Re: Comments on P1788_Level2RoughDraft.pdf
Subtopic: mid() and rad() functions for "implicit" interval types.
Vincent Lefèvre and I essentially agree: If a midrad implementation
uses different formats for encoding midpoint and radius, a relative
radius (with careful definition around zero) is a better choice than
an absolute radius. Also, the generic definition of the mid() and
rad() functions, as they apply to ALL interval types, should specify
the result type. It is in languages that support type overloading
where the issue could get murky, but that's probably beyond P1788.
An implementation that supports an implicit type with interesting
properties could have its own set of functions (not subject to 1788)
to exploit its features, e.g. exact midrat() and radrat() functions
for intervals with exact rational endpoints, using an appropriate
result type (e.g. a struct).
> But you didn't answer my real question: why is this restriction
> *artificial*?
I figured that if midpoint and (absolute, not relative) radius used
different precisions, the higher-precision type should be treated
as if it had the same exponent range as the lower-precision type.
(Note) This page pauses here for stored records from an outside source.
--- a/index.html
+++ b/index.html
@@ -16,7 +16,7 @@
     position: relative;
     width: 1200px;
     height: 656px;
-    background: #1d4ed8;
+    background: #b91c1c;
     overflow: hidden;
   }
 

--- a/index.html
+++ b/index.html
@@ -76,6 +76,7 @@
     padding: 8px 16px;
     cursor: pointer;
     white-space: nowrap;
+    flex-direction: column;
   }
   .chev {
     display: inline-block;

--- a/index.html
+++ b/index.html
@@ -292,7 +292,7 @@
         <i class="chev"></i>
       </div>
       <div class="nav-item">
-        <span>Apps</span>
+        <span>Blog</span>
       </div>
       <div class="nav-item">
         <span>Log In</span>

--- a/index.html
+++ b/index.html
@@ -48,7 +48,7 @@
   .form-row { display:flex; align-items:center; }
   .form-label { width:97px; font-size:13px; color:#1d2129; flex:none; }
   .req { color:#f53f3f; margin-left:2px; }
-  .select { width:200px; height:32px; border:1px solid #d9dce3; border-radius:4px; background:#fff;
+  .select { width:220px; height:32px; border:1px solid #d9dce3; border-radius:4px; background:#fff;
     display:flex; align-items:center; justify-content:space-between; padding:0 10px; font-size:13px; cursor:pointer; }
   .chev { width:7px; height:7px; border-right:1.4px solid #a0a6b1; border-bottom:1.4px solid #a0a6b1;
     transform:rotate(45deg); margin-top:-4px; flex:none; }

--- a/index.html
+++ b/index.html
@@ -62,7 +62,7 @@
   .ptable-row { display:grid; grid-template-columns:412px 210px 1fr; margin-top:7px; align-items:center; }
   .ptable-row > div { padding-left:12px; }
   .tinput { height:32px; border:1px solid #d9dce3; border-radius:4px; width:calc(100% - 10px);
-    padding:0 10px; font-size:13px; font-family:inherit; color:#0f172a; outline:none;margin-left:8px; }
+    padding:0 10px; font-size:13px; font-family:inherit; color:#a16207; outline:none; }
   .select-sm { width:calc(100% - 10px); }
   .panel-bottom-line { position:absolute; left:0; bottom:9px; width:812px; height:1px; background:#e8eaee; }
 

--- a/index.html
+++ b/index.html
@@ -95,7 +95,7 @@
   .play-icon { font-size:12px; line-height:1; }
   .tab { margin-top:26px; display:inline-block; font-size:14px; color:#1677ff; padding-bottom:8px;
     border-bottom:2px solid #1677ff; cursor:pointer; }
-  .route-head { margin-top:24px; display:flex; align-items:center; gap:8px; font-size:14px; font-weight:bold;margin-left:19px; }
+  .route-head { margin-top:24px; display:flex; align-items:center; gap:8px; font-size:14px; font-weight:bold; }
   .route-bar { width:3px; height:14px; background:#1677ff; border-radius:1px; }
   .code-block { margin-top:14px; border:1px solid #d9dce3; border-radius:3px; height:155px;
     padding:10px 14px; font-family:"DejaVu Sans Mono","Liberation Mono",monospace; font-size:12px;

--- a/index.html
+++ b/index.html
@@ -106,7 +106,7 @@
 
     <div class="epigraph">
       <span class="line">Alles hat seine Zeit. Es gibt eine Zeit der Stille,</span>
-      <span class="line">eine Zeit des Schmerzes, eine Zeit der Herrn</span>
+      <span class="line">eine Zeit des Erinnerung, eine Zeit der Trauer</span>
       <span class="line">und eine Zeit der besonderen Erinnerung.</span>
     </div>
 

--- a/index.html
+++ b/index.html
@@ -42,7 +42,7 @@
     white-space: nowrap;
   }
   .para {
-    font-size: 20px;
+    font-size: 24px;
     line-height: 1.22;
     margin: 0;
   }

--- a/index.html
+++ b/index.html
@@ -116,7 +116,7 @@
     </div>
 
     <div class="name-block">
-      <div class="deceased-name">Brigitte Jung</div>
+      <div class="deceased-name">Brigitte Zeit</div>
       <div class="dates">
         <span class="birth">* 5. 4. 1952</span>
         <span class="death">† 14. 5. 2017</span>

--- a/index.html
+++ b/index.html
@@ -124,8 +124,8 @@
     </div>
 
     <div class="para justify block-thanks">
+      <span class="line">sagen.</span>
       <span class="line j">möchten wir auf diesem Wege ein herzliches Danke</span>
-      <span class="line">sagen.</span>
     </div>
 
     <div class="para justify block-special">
I call that an "artificial" restriction because it is not natural.
Use of double+double for midpoint and plain double for radius does
not raise this issue because the exponent range is the same. This
would also be the case for S/360 HFP.
> > >> My other concern is with the last sentence. I suppose it is
> > >> possible (at Level 3) to encode Empty, Entire and semi-unbounded
> ¬¬¬¬¬¬
> > >> intervals, e.g. by using selected negative values for the radius.
> > >
> > > That would be Level 4 (Level 3 is still quite abstract). And it
> > > depends on whether the radius field can hold negative numbers.
> >
> > If a midrad type encodes semi-unbounded intervals with a defined finite
> > endpoint, I don't care HOW it encodes this.
>
> You were talking about the encoding above.
Different uses of "encode". The one at level 4 is the actual encoding.
What I was talking about later was essentially a level-2 way of returning
more information than simply NaN -- no applicable radius:
>> What I'm talking about is what the rad() function should return for
>> semi-unbounded intervals and for Empty -- irrespective of encoding.
Logically, rad() could return an ENUM to explain why there is no
applicable radius, or the radius (a nonnegative value) is there is one.
But those are two different types in most languages (the exception is
languages where everything is a string of characters, e.g. Rexx). I
was just pointing out that since a radius is non-negative, if it is
returned as a floating-point number, its interpretation can easily be
overloaded (without violating most languages' type) as I suggested.
> Or it could be undefined (at Level 1), which would mean NaN (at Level 2).
Right -- but we could also avoid a loss of information. It would be very
easy to write code such as: (in C)
r = rad(xx);
m = mid(xx);
if (r < 0) then switch (r) { /* Unusual case */
case -1: /* Handle empty */
case -2: /* Semi-bounded; m = upper endpoint */
case -3: /* Semi-bounded; m = lower endpoint */
}
There is a similar case in dealing with decomposition of floating-point
numbers in a manner that avoids NaN-caused exceptions: Extract Biased
Exponent, which returns a non-negative biased exponent, or conventional
values -1, -2 or -3 to denote Inf, QNaN and SNaN.
Michel.
---Sent: 2012-01-19 20:10:33 UTC